Plus tôt, Emmanuel Macron avait affirmé, dans une lettre adressée au roi du Maroc Mohamed VI, le soutien de la France au plan d’autonomie de Rabat pour le Sahara occidental, Paris considérant désormais ce plan comme «seule base» pour le règlement du conflit. «Le présent et l'avenir du Sahara occidental s'inscrivent dans le cadre de la souveraineté marocaine», avait écrit Macron dans cette lettre rendue publique par l'Elysée.
Le 25 juillet, l’Algérie avait déjà fermement condamné un «imminent» soutien de la France au plan d’autonomie marocain pour le Sahara occidental. Dans un communiqué, le ministère algérien des Affaires étrangères avait exprimé son «grand regret» et sa «profonde désapprobation», qualifiant cette décision de «surprenante, inappropriée et contre-productive».

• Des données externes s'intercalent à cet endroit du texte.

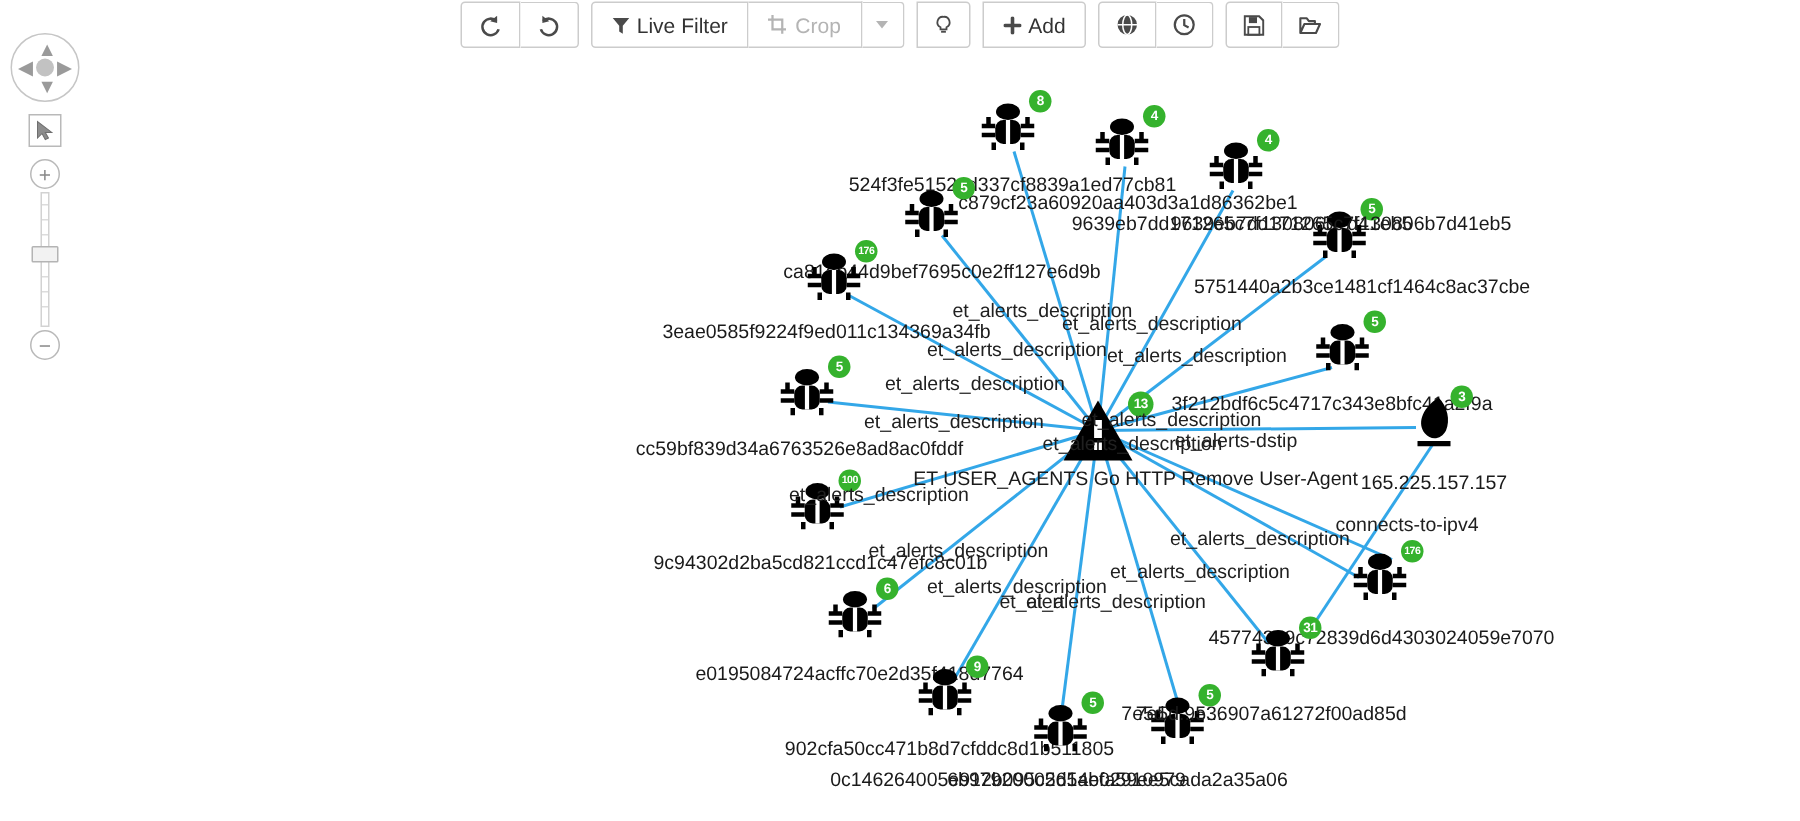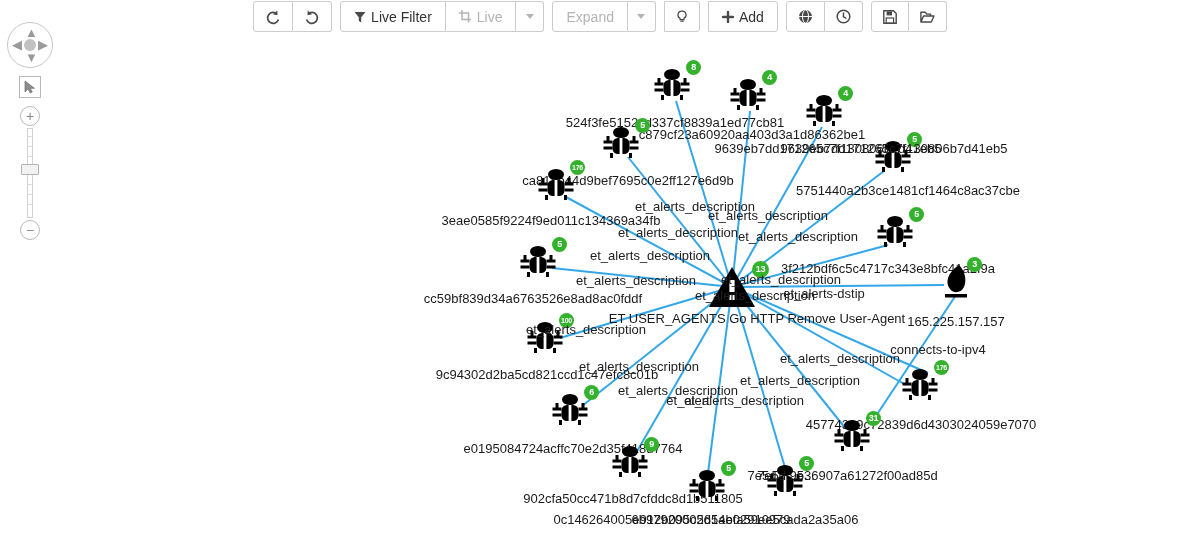--- a/index.html
+++ b/index.html
@@ -163,29 +163,21 @@
             </svg>
           </span>
           <span>Live Filter</span>
         </div>
         <div class="btn disabled">
           <span style="display: flex;">
             <svg width="13" height="13" viewBox="0 0 13 13">
               <path d="M3 0 L3 9.5 L12 9.5 M0 3 L9.5 3 L9.5 12.5" fill="none" stroke="#b4b4b4" stroke-width="1.5"></path>
             </svg>
           </span>
-          <span>Live</span>
-        </div>
-        <div class="btn caret disabled">
-          <div class="caret-tri"></div>
-        </div>
-      </div>
-      <div class="btn-group">
-        <div class="btn disabled">
-          <span>Expand</span>
+          <span>Crop</span>
         </div>
         <div class="btn caret disabled">
           <div class="caret-tri"></div>
         </div>
       </div>
       <div class="btn-group">
         <div class="btn icon-only">
           <span style="display: flex;">
             <svg width="12" height="14" viewBox="0 0 12 14">
               <path d="M6 1.2 A3.7 3.7 0 0 1 8 8.2 L8 9.6 L4 9.6 L4 8.2 A3.7 3.7 0 0 1 6 1.2 Z" fill="none" stroke="#4a4a4a" stroke-width="1.2"></path>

Désormais actée, cette décision déclenche une crise diplomatique de grande ampleur entre Paris et Alger, dont les relations sont déjà tendues. Alors qu’Alger avait rompu ses relations diplomatiques avec Rabat en août 2021, Paris a réenclenché en février dernier un processus de réchauffement avec le Maroc, au risque de détériorer davantage les relations avec l’Algérie qui sont au plus bas depuis des années.
Le Sahara occidental, ancienne colonie espagnole, est considéré comme un «territoire non autonome» par l’ONU en l’absence d’un règlement définitif. Depuis près de 50 ans, un conflit armé y oppose le Maroc aux indépendantistes du Front Polisario, soutenus par l’Algérie voisine.
Rabat prône un plan d’autonomie sous sa souveraineté exclusive, tandis que l’Algérie et le Polisario réclament un référendum d’autodétermination sous l’égide de l’ONU, prévu lors de la signature en 1991 d’un cessez-le feu, mais jamais concrétisé.